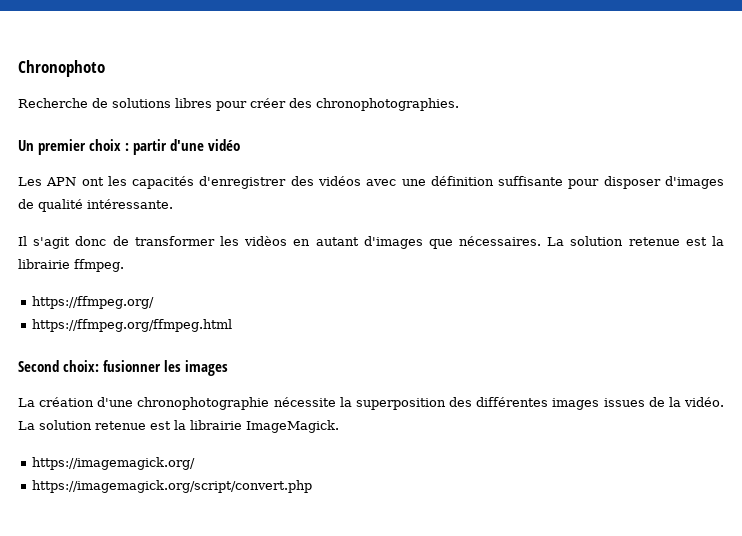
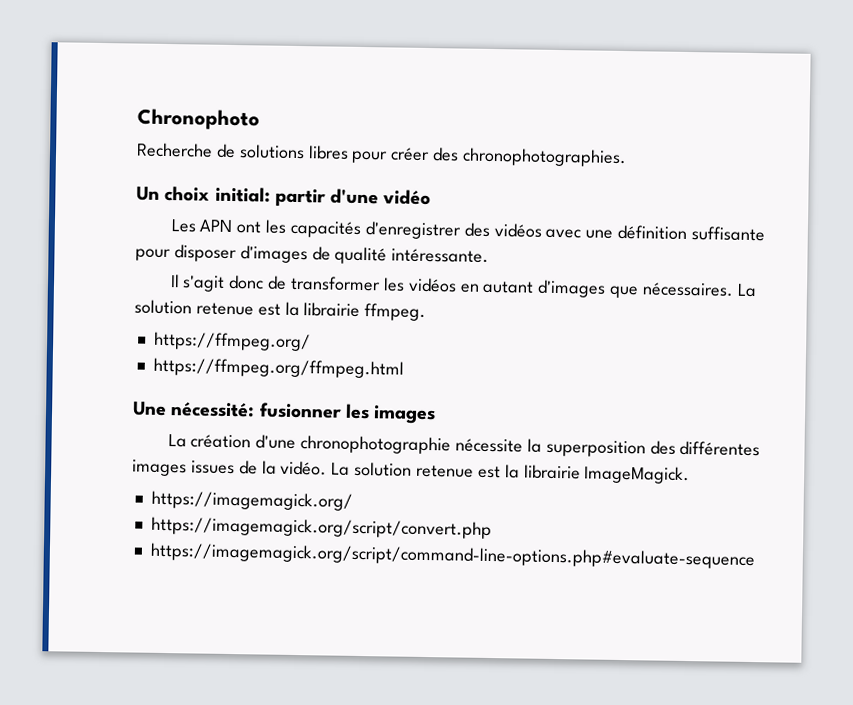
[38,139,130,155] premier choix : -> [164,185,271,203] choix initial:
[244,236,288,246] vidèos -> [407,277,457,293] vidéos
[18,360,100,372] Second choix: -> [132,401,256,418] Une nécessité:
(313, 486) none -> [149,542,755,570] // https://imagemagick.org/script/command-line-options.php#evaluate-sequence

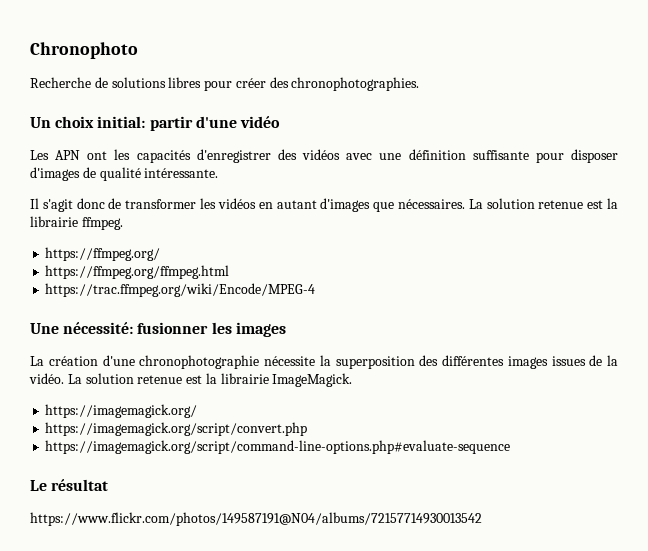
(404, 368) none -> [45,283,316,297] // https://trac.ffmpeg.org/wiki/Encode/MPEG-4
(755, 556) none -> [30,479,109,491] [30,512,482,526] // Le résultat // https://www.flickr.com/photos/149587191@N04/albums/72157714930013542

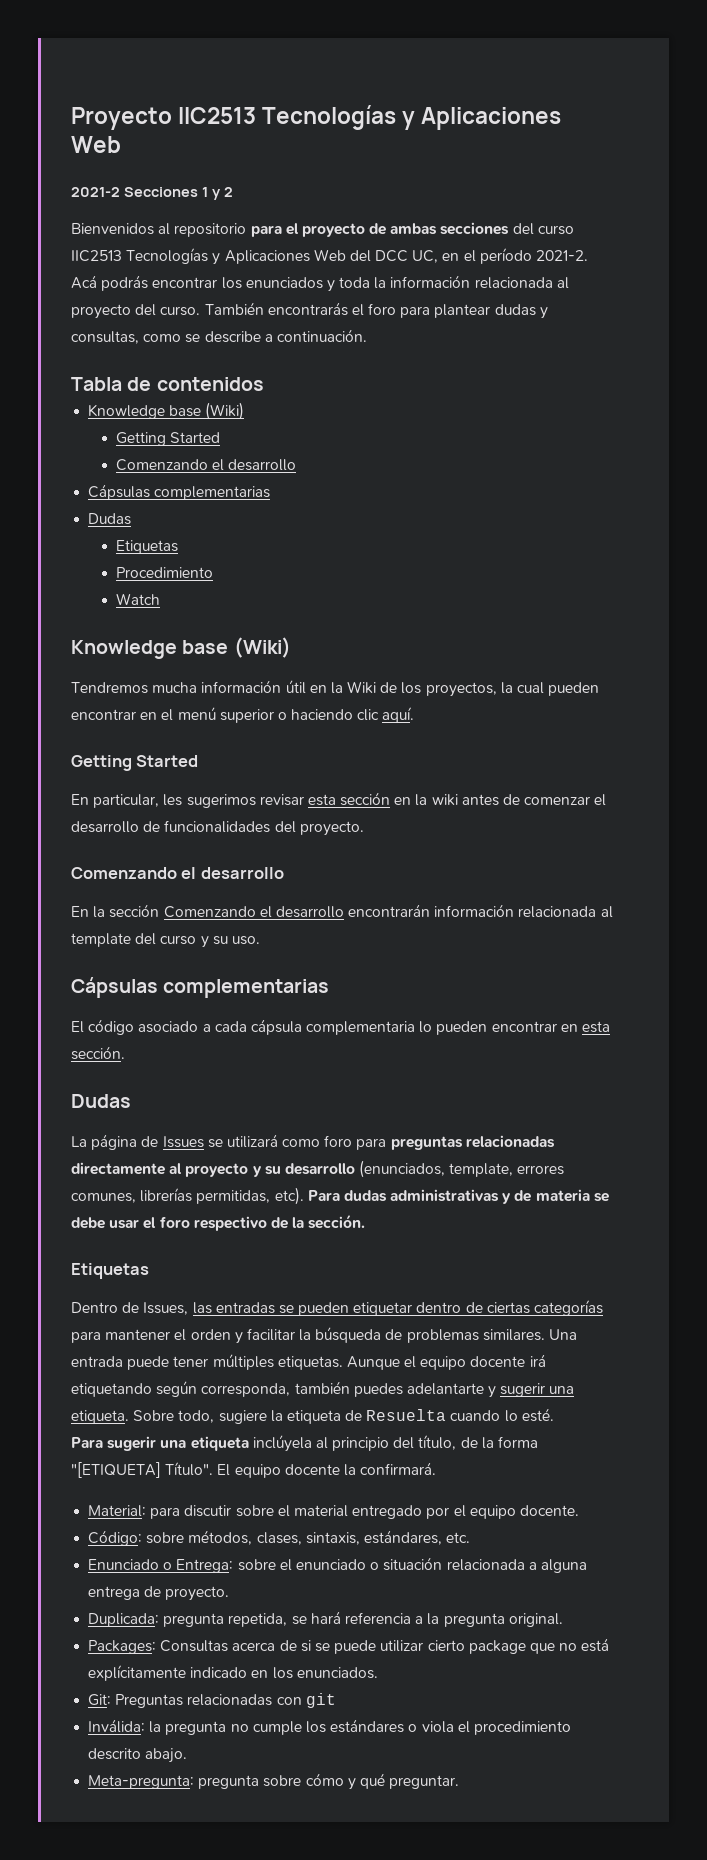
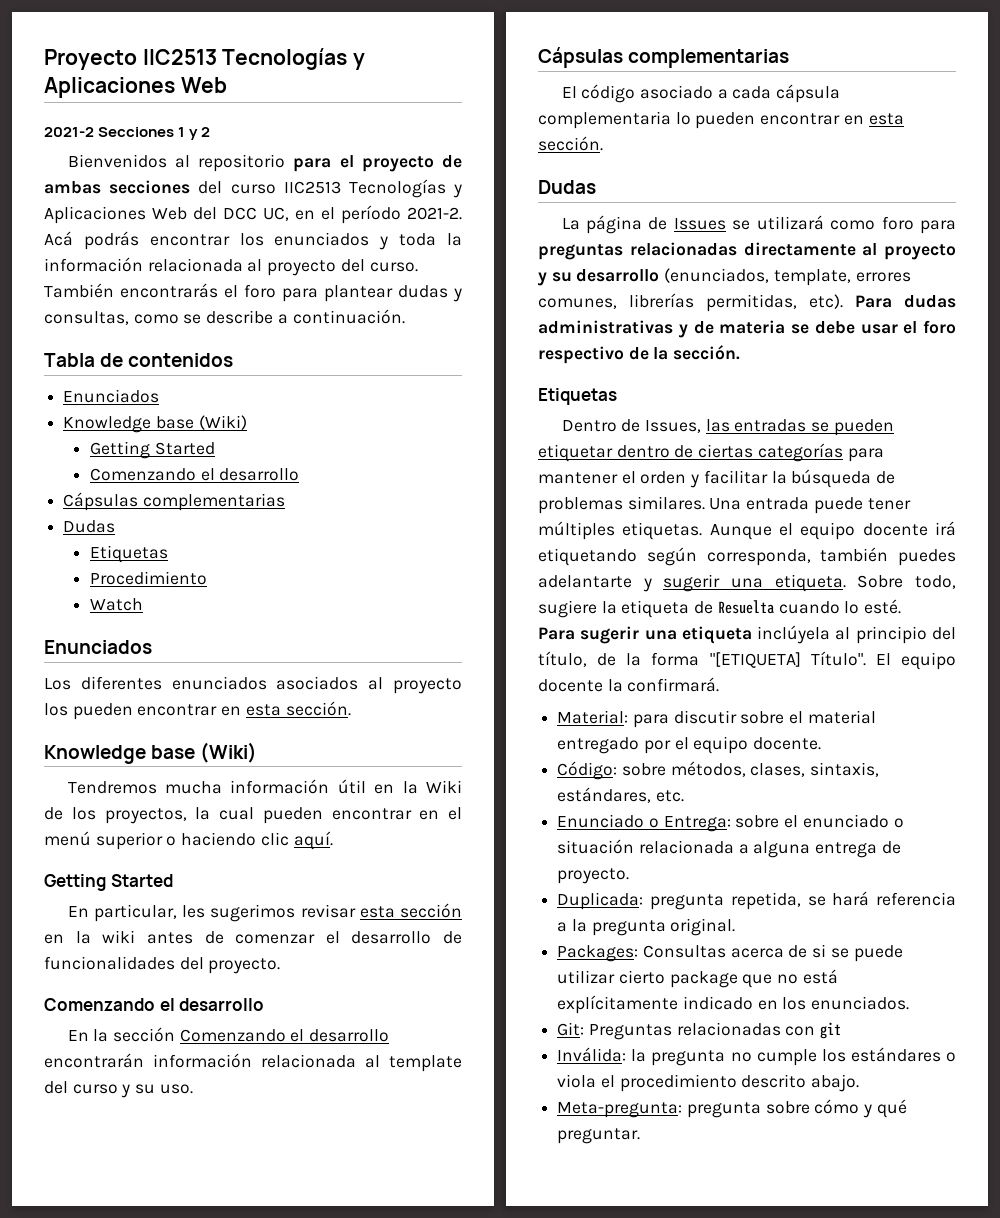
(264, 384) none -> [63,389,160,403] // Enunciados
(160, 599) none -> [44,640,152,654] [44,676,462,694] [44,701,351,720] // Enunciados // Los diferentes enunciados asociados al proyecto los pueden encontrar en esta sección.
━━━━
Copy every line from the records that holds the string "Enunciados".

Expected output:
(264, 384) none -> [63,389,160,403] // Enunciados
(160, 599) none -> [44,640,152,654] [44,676,462,694] [44,701,351,720] // Enunciados // Los diferentes enunciados asociados al proyecto los pueden encontrar en esta sección.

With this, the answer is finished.